Per molti braccianti che fino a poco tempo fa vedevano ancora la domanda ferma o senza indicazioni, il primo cambiamento è rappresentato dalla comparsa dell’esito positivo della lavorazione. La domanda, infatti, risulta finalmente accolta:

disoccupazione agricola domanda accolta

L’accoglimento della domanda rappresenta il passaggio necessario prima della disposizione del pagamento. Non significa quindi che tutti riceveranno immediatamente l’accredito nello stesso giorno, ma indica che la pratica ha superato la fase di lavorazione e si avvicina alla liquidazione.

Non tutti gli aggiornamenti arrivano nello stesso momento

Nonostante lo sblocco sia iniziato, la situazione resta diversa da territorio a territorio. Le lavorazioni infatti non procedono tutte nello stesso momento e dipendono dalle sedi INPS competenti.

Questo significa che due lavoratori della stessa regione, o anche della stessa provincia, possono trovarsi in situazioni differenti: uno può avere già la domanda accolta e l’altro può essere ancora in attesa di aggiornamenti. La differenza non dipende necessariamente da problemi nella domanda, ma dai tempi di lavorazione della sede che gestisce la pratica.

A Bari, ad esempio, in queste ore alcuni braccianti hanno visto l’accoglimento della domanda nel proprio fascicolo previdenziale, mentre altri risultano ancora in attesa. Una situazione simile viene segnalata anche nella provincia di Taranto, dove alcune pratiche hanno già registrato aggiornamenti e altre devono ancora completare il percorso di lavorazione.

Questo conferma che il pagamento non segue necessariamente un ordine identico per tutti, ma dipende dall’avanzamento della sede INPS di riferimento e dalla conclusione delle verifiche sulla singola domanda.

La data di accredito che Inps sta confermando è quella del 24 giugno. Ricordiamo che non tutti ricevono la medesima data di valuta.

Perché alcune pratiche della disoccupazione agricola sono ancora ferme

La disoccupazione agricola richiede diversi controlli prima dell’accoglimento definitivo. L’INPS deve verificare i requisiti del lavoratore, le giornate lavorate, la posizione contributiva e la correttezza dei dati trasmessi. Non tutti i braccianti, infatti, possono accedere indistintamente all’indennità di disoccupazione agricola. Occorrono:

  • l’iscrizione negli elenchi nominativi dei lavoratori agricoli OTD per l’anno di competenza della domanda;
  • almeno due anni di anzianità nell’assicurazione contro la disoccupazione involontaria;
  • almeno 102 contributi giornalieri nel biennio costituito dall’anno di competenza dell’indennità e dall’anno precedente.

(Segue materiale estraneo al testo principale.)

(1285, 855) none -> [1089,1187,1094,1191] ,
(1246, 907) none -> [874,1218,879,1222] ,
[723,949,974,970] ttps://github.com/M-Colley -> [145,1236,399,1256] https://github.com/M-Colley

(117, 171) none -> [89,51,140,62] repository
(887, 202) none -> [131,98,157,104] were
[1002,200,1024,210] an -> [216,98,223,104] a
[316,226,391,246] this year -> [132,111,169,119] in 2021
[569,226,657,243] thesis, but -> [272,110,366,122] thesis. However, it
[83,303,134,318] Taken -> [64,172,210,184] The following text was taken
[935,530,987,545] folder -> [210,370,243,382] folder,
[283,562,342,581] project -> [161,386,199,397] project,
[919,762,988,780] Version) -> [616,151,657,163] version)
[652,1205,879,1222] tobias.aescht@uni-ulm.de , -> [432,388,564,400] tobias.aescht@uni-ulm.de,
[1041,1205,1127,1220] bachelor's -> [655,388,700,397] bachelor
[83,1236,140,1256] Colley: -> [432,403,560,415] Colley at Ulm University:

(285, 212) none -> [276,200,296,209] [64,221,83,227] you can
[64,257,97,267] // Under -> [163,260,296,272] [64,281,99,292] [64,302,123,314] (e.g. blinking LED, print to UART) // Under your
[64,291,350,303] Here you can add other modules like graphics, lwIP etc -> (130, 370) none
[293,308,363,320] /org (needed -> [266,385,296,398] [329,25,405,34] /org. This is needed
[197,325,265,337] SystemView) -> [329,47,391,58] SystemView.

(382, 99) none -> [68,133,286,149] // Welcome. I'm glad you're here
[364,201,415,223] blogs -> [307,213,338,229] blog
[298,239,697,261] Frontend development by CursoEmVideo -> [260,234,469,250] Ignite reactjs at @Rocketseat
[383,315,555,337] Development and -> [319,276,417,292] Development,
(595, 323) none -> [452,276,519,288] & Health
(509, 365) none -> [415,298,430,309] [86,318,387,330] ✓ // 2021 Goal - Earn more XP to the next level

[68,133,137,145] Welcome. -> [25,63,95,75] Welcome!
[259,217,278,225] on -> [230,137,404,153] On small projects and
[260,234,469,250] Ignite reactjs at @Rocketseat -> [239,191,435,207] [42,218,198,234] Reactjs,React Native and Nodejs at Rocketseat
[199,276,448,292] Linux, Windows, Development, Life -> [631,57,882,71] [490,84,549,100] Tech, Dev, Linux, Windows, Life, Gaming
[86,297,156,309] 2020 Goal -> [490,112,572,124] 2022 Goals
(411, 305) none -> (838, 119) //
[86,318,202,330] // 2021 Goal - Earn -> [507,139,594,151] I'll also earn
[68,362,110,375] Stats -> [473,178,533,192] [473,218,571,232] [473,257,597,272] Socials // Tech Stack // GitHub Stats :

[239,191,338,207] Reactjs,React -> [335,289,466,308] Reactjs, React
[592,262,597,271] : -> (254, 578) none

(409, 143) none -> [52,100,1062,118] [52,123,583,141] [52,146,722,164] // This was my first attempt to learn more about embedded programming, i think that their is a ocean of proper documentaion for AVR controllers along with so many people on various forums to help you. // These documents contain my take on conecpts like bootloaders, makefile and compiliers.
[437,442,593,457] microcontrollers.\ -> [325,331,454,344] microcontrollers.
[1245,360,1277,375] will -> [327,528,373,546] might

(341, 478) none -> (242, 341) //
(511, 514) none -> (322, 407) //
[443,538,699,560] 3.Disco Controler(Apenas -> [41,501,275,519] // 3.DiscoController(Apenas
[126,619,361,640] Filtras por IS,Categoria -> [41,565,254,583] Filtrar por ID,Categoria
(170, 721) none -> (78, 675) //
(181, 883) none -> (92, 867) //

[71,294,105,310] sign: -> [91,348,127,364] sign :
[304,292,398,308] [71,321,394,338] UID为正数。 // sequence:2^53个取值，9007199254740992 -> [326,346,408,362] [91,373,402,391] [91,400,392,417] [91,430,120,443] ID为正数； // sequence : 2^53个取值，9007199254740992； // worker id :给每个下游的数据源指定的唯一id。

In una regione come la Puglia, dove ogni anno vengono presentate oltre 100 mila domande, il volume delle pratiche rende inevitabilmente più lunghi i tempi di gestione.

Per questo motivo una domanda ancora ferma non indica automaticamente un problema o un rigetto: potrebbe semplicemente essere ancora in fase di elaborazione.

Cosa devono fare ora i lavoratori agricoli

Per chi sta ancora aspettando, il consiglio resta quello di controllare periodicamente il fascicolo previdenziale sul sito INPS. Gli aggiornamenti possono comparire progressivamente nei prossimi giorni, man mano che le sedi completano le lavorazioni.

Chi invece vede già la domanda accolta dovrà attendere la successiva fase relativa alla disposizione di pagamento e all’accredito dell’indennità. La data valuta potrebbe comparire già nei prossimi giorni e il bonifico vero e proprio arrivare entro la fine di giugno.

Dopo settimane di attesa, quindi, per molti braccianti pugliesi è arrivato il primo segnale positivo: la macchina dei pagamenti della disoccupazione agricola 2026 ha iniziato a sbloccarsi, anche se il completamento delle pratiche richiederà ancora tempo.